Presentation Abstract

Sounding the MOO'd: Audio and Voice in Text-based Virtual Environments

More and more MOOs, MUDs, and other forms of text-based virtual environments are shifting into WOOs, or webbed MOOs, capable of launching web browsers with graphics or images, embedding RealAudio files, and even running VRML, or 3-D interactive web pages. The MOO is often characterized as a kind of "virtual reality," and this characterization would seem to benefit from additional prosthetic devices. But is sensory immersion an apt measure of virtuality for a textual medium such as the MOO? Enhancement of the written word is nothing new--medieval illluminations, modern comics, and contemporary books on tape all deliver texts amplified through media; radio enlivened static written scripts, and television and film further realized the virtuality of words... or did they not instead inaugurate new genres whose viability left intact that of written text?

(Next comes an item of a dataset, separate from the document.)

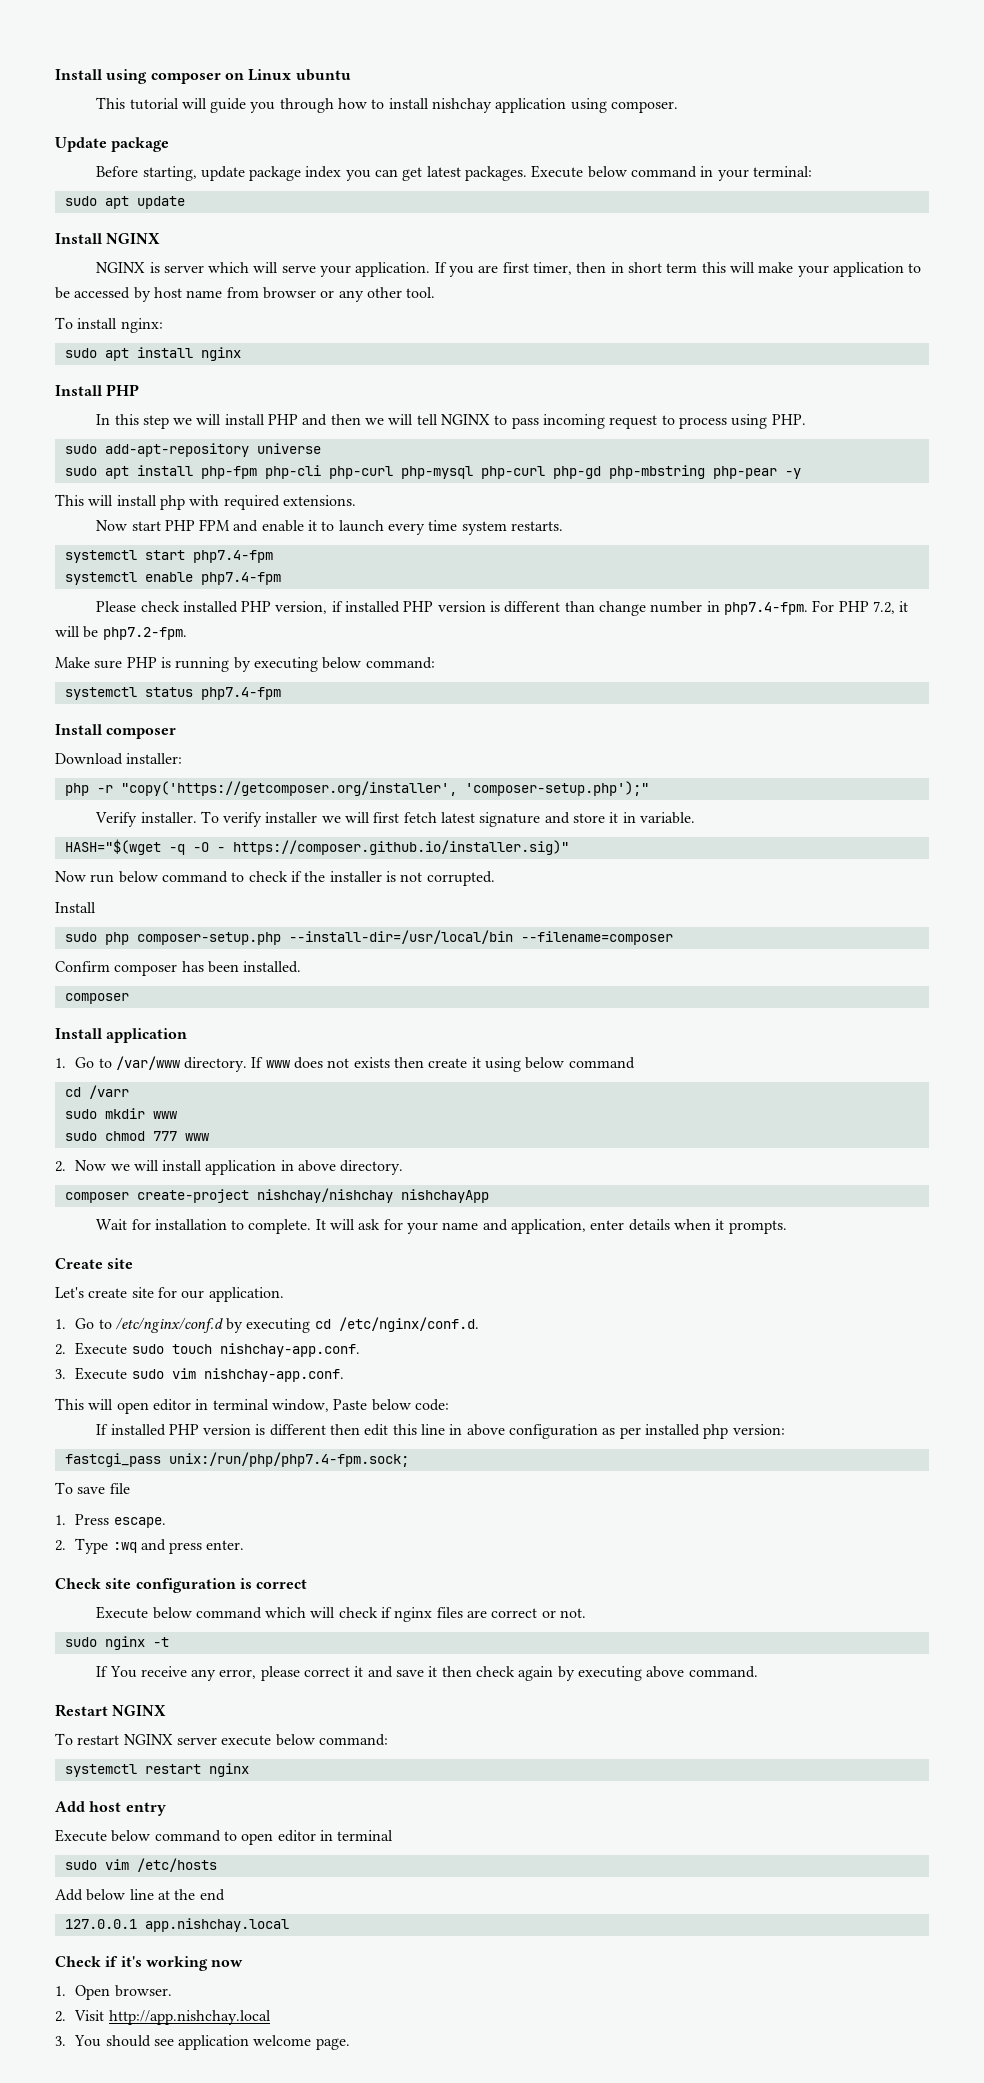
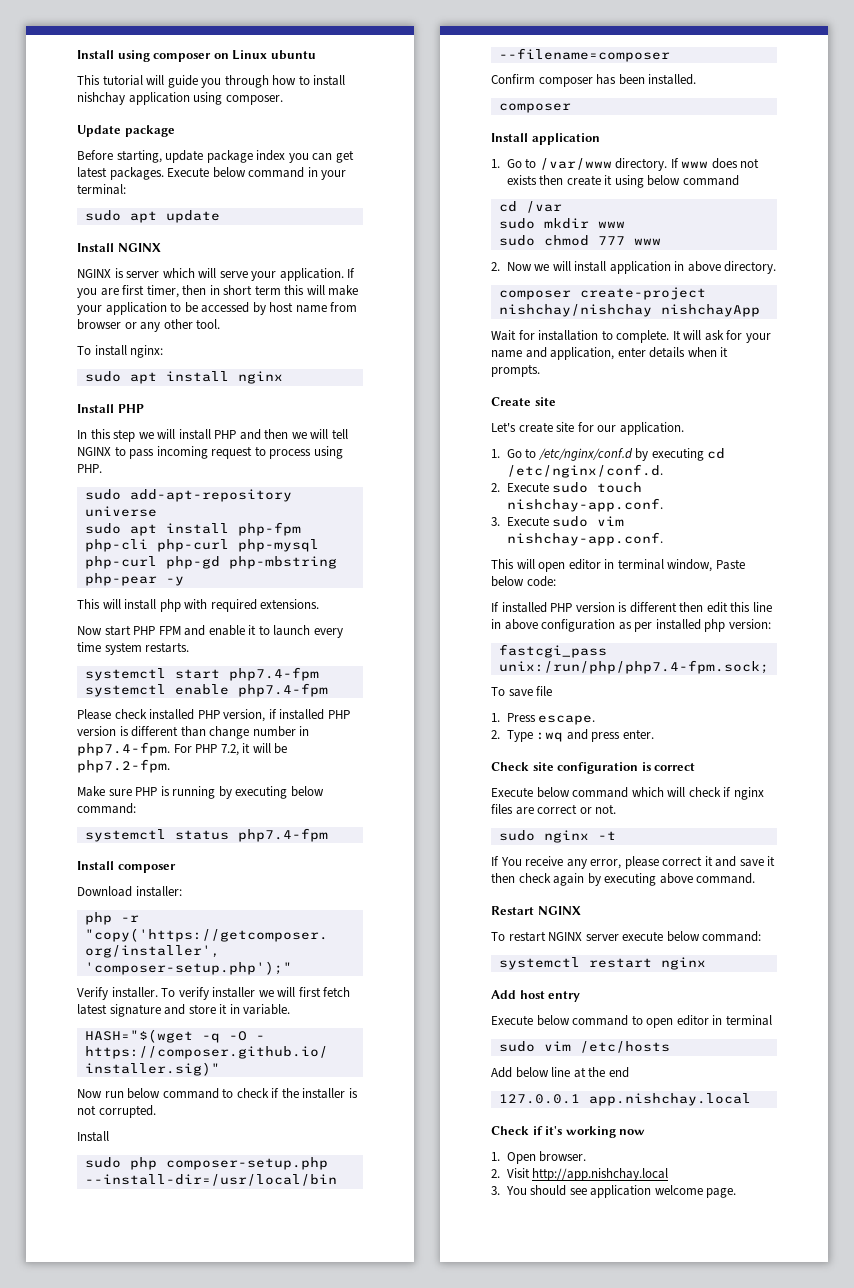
[88,1085,129,1099] /varr -> [525,201,562,213] /var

The widespread perception of MOOs as “virtual realities” and the widely held notion that full sensory immersion represents the apotheosis of the virtual collude to hasten the transition from MOO to WOO *specifically* as a fulfillment of the MOO’s promise. I contend that this transition, so scripted, sacrifices the singular textuality of the MOO, which Erik Davis has called (and Michael affirmed as) “the apotheosis of writing,” and whose spontaneous interactivity distinguish it from other textual genres. It is a crucial distinction, I maintain, and one that provides a better backbone for the virtuality of the MOO than the model of immersive virtual reality. The interactive nature of MOOtext, whether the interaction is among players or between a solo player and the MOO itself, gives rise to multiple voices; it is this multiplicity of voices, the differential play of voices, that constitutes virtuality in the MOO.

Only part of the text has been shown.